It has been suggested that the majority of slang in the United States originated in African American communities, and now a study of Twitter has pinpointed which communities are responsible for which slang.
The study confirms the long-held view that African-American slang, with words such as cool and dig, has a strong influence on the rest of the population.
A study of around 40 million tweets provides valuable insight into the use of new slang across the United States, explaining how terms such as “bruh” and the emoticon “-_-” can spread from region to region over time.

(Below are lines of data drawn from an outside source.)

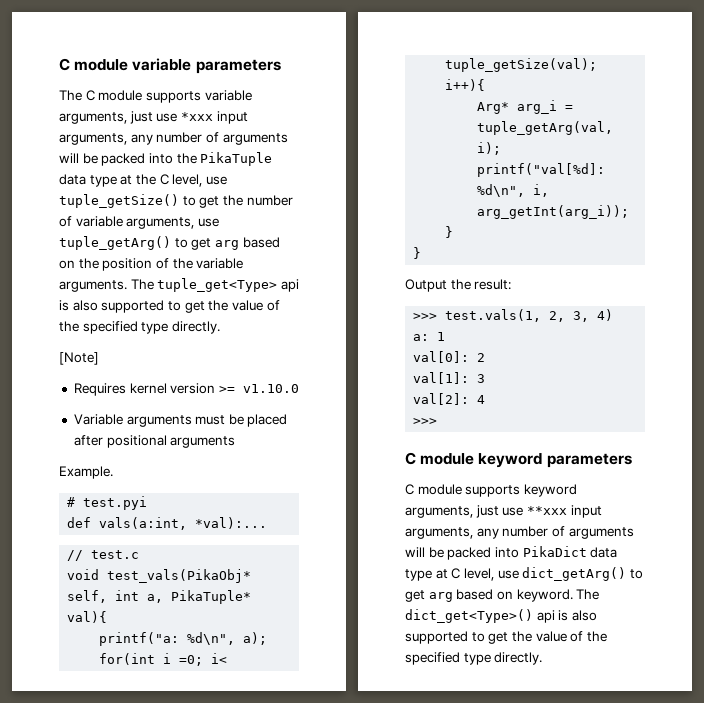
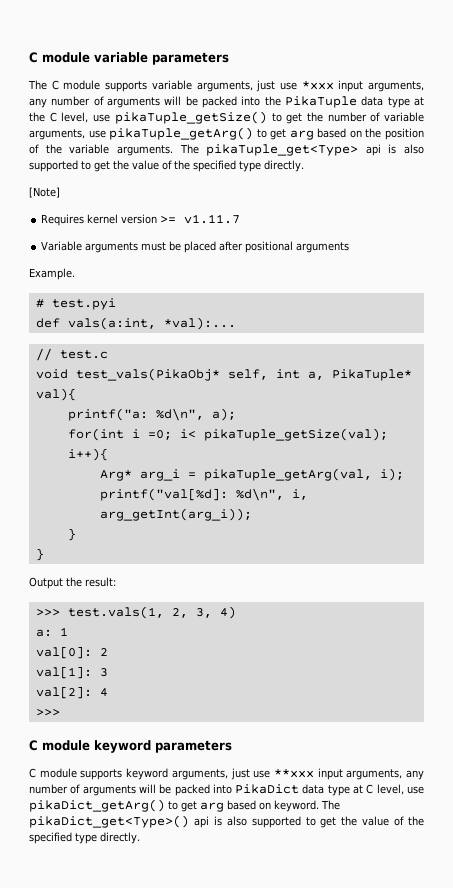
- The C module supports variable arguments, just use *xxx input arguments, any number of arguments will be packed into the PikaTuple data type at the C level, use tuple_getSize() to get the number of variable arguments, use tuple_getArg() to get arg based on the position of the variable arguments.
+ The C module supports variable arguments, just use *xxx input arguments, any number of arguments will be packed into the PikaTuple data type at the C level, use pikaTuple_getSize() to get the number of variable arguments, use pikaTuple_getArg() to get arg based on the position of the variable arguments.
- The tuple_get<Type> api is also supported to get the value of the specified type directly.
+ The pikaTuple_get<Type> api is also supported to get the value of the specified type directly.
- Requires kernel version >= v1.10.0
+ Requires kernel version >= v1.11.7
- for(int i =0; i< tuple_getSize(val); i++){
+ for(int i =0; i< pikaTuple_getSize(val); i++){
- Arg* arg_i = tuple_getArg(val, i);
+ Arg* arg_i = pikaTuple_getArg(val, i);
- C module supports keyword arguments, just use **xxx input arguments, any number of arguments will be packed into PikaDict data type at C level, use dict_getArg() to get arg based on keyword.
+ C module supports keyword arguments, just use **xxx input arguments, any number of arguments will be packed into PikaDict data type at C level, use pikaDict_getArg() to get arg based on keyword.
- The dict_get<Type>() api is also supported to get the value of the specified type directly.
+ The pikaDict_get<Type>() api is also supported to get the value of the specified type directly.

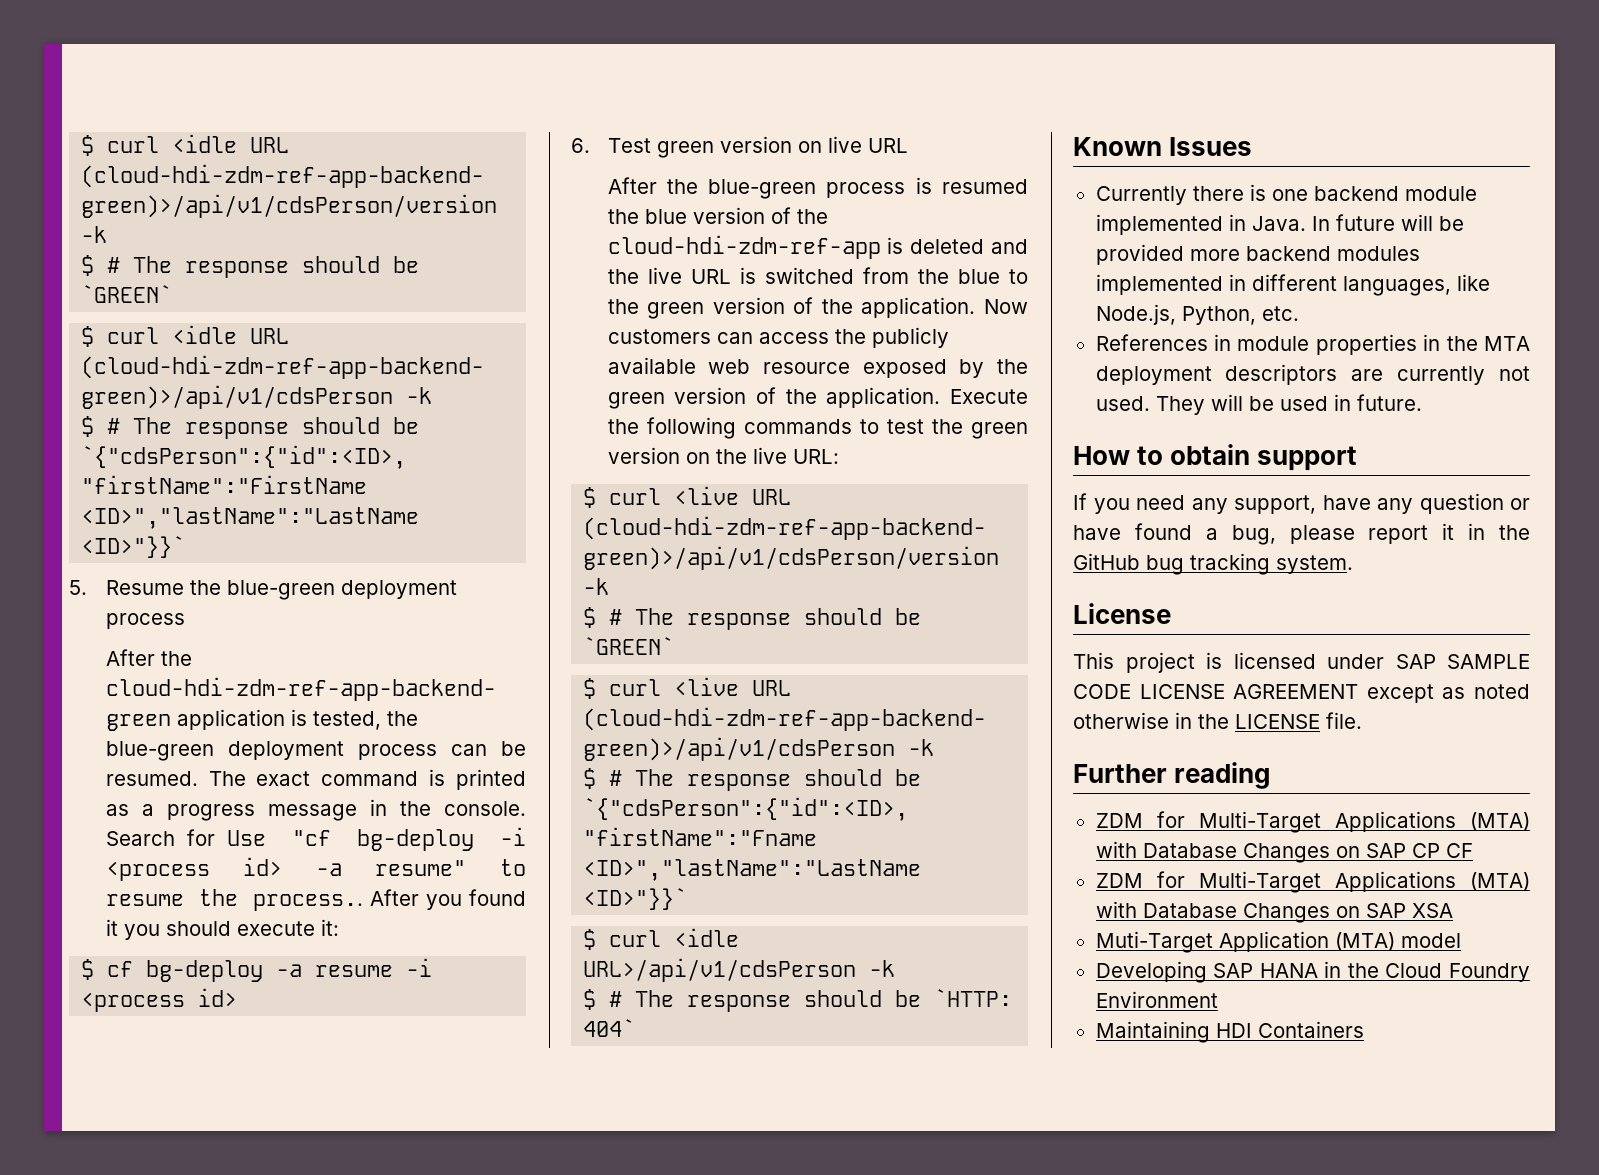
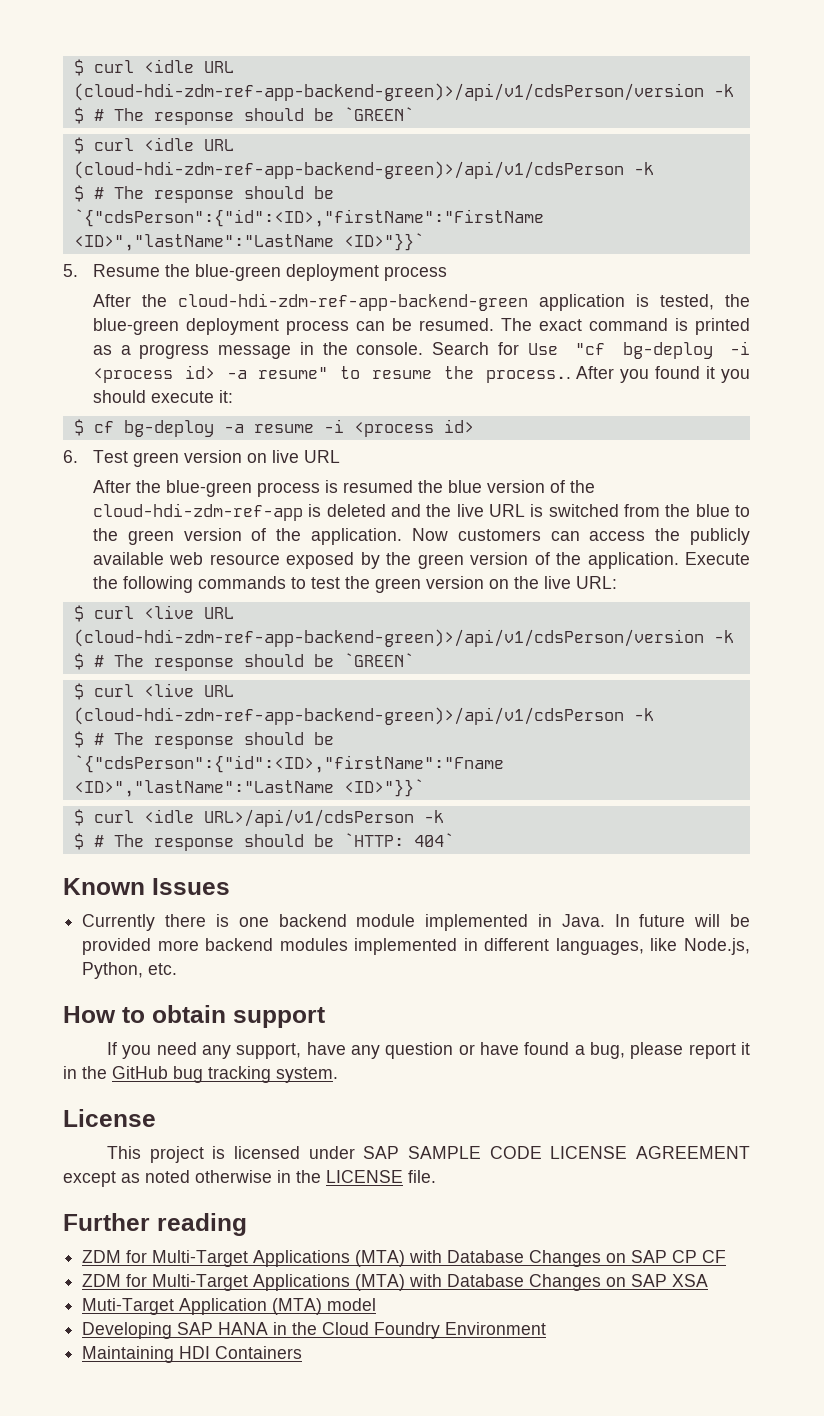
- References in module properties in the MTA deployment descriptors are currently not used. They will be used in future.

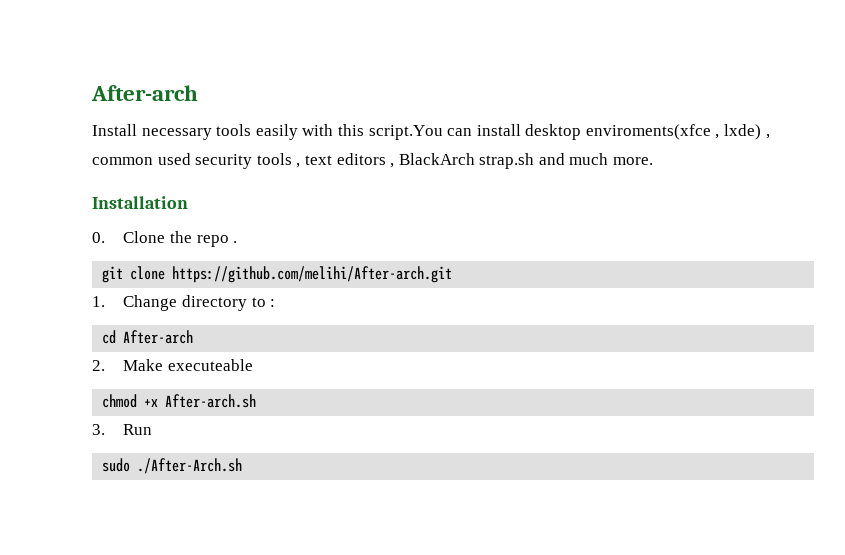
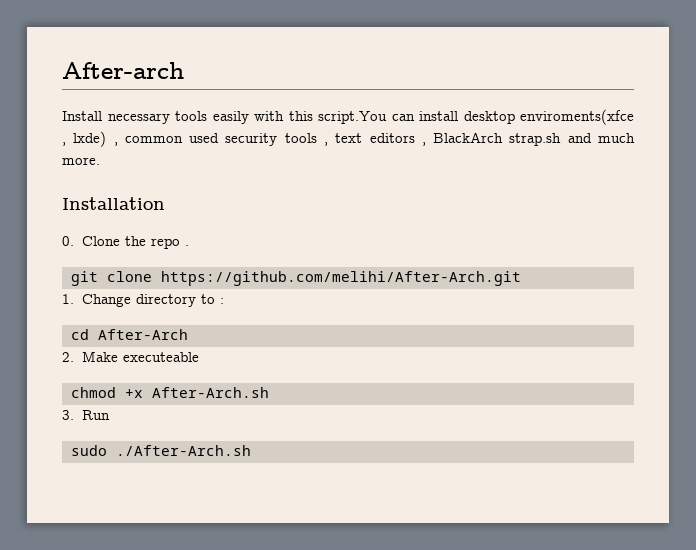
- git clone https://github.com/melihi/After-arch.git
+ git clone https://github.com/melihi/After-Arch.git
- cd After-arch
+ cd After-Arch
- chmod +x After-arch.sh
+ chmod +x After-Arch.sh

Jacob Eisenstein at the Georgia Institute of Technology in Atlanta and his colleagues examined millions of tweets sent from locations in the U.S. between December 2009 and May 2011 to find out where these popular slang words originated, and how they migrated across the country.
The study found that certain regions, including Atlanta, Southern California and New York, are hotbeds for new slang terms, and that those cities often share and exchange slang words.
“Bruh,” for example, originated in the Southeast and eventually jumped to Southern California.
The emoticon “-_-”, which implies indifference or mild annoyance, began in New York and Florida before leaping to Arizona and Texas.
Residents of Cleveland, Ohio, were the first to use “ctfu”, an abbreviation of “cracking the fuck up”, which has since spread into Pennsylvania.
The results of the study are preliminary findings, and do not necessarily reflect the broader spectrum of the population, as Twitter has a higher rate of adoption by African Americans than other ethnic groups, and the results thus may be skewed.
Jordan Shepherd | Elite.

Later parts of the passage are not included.